The metal door vin plate on this next car has one of the most awesome inscriptions I’ve ever seen on a door plate — it says; AMERICAN MOTORS ADVANCED UNIT CONSTRUCTION; Advanced Unit Construction combines body and frame into a single all-welded structural unit, deep-dip primer paint, galvanized steel sections, plus lustre-gard baked acrylic enamel protect against body rust. It just sounds amazing. It sounds like a car that will last for a hundred years with just regular maintenance…until you remember that American Motors is AMC…and this car was built in 1977, which has been scientifically proven to be the worst year of all time for cars to be manufactured, but paradoxically the best year for a movie to be made (Star Wars, A Bridge Too Far, Close Encounters of the Third Kind, The Kentucky Fried Movie, Jabberwocky, Saturday Night Fever, Speedtrap, The Spy Who Loved Me, and last but not least Slap Shot). Find this 1977 AMC Hornet AMX offered for $6,500 in Colfax, WI via craigslist. Tip from Picklefork.
In the past few years, there has been an interesting shift in where you can find the cheapest used/abused cars on the internet. Craigslist was, for years, the gold standard for finding cheap junk, but they made a small change to limit spammers by charging a few bucks for a listing (back in 2019) and many of the cheapest cars migrated to free-to-list sites like OfferUp and Facebook’s Marketplace. This wasn’t a problem, per se, but I noticed that most Facebash listed cars had very limited info from the seller — just a few sentences usually, a factor driven by the facebook algorithms that convince people to hate their neighbors and feel better about themselves (probably). However, this next car has a long and complete description by the seller AND is offered for a good price. Find this 1977 AMC Pacer X offered for $4000 in Punta Gorda, FL via facelist marketbook. Tip from John W.
This next beast is just about extinct. You just don’t see 80s vintage AMCs driving around anymore — except maybe the occasional Pacer/Gremlin or Eagle 4X4. But the Concord was their compact entry-level sedan offering and you can’t even find these things in junkyards anymore. And if you are going to pick a Concord to save, one with the 258cubic inch inline-6 is the proper one to keep on the road. Find this 1983 AMC Concord offered for $3800 in Los Angeles, CA via craigslist. Tip from FuelTruck.
Sometimes in the morning when I get up, I feel old.
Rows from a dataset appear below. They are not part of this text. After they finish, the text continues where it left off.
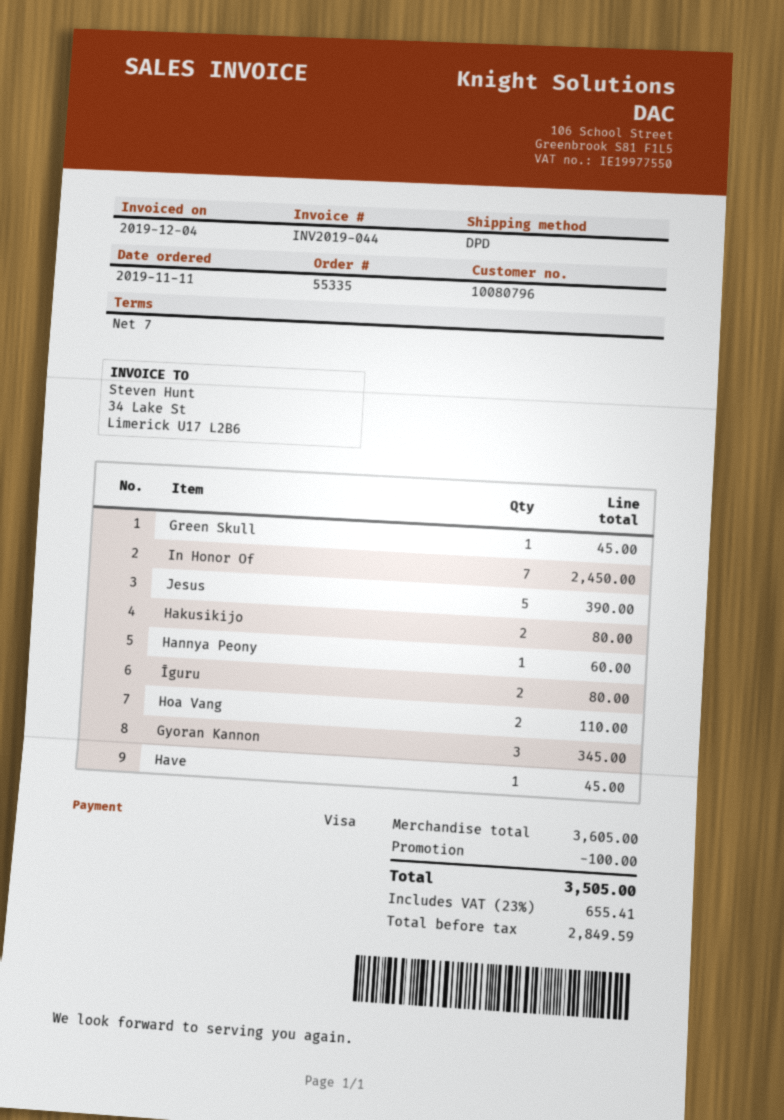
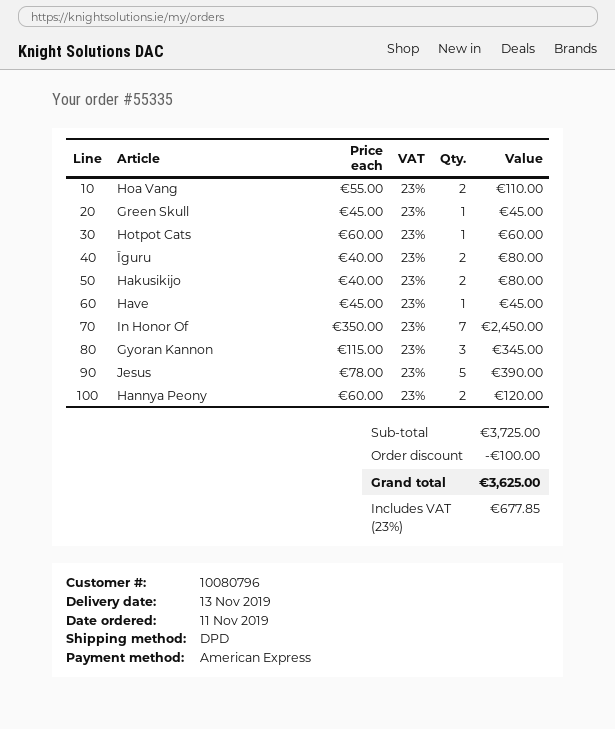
payment method: Visa -> American Express
Hannya Peony: 1 for 60.00 -> 2 for 120.00
Hotpot Cats: none -> 1 for 60.00
subtotal: 3605.00 -> 3725.00
tax: 23% = 655.41 -> 23% = 677.85
total: 3505.00 -> 3625.00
My joints are stiff and my head is pounding for a cup of coffee — which is something that didn’t happen a decade (or so) ago. But that’s okay, because being old has its advantages. You get to say things that you felt as a younger person, but didn’t say. You get to dole out your experience to young whippersnappers and tell them how easy they have it these days. But the best part, is that you get to drive a comfortable car. No more stiff, low, sporty cars, no…we don’t need them to get to church on time on Sunday morning or to get your latest prescription filled at the pharmacy at 10am on a Tuesday…no. But what we do need is a car that drives like a 5000 lb marshmallow and has a seriously sweet throwback radiatoresque grill. Now, get off my lawn. Find this 1989 Lincoln Town Car offered for $5500 in East Windsor, CT via craigslist. Tip from Cory.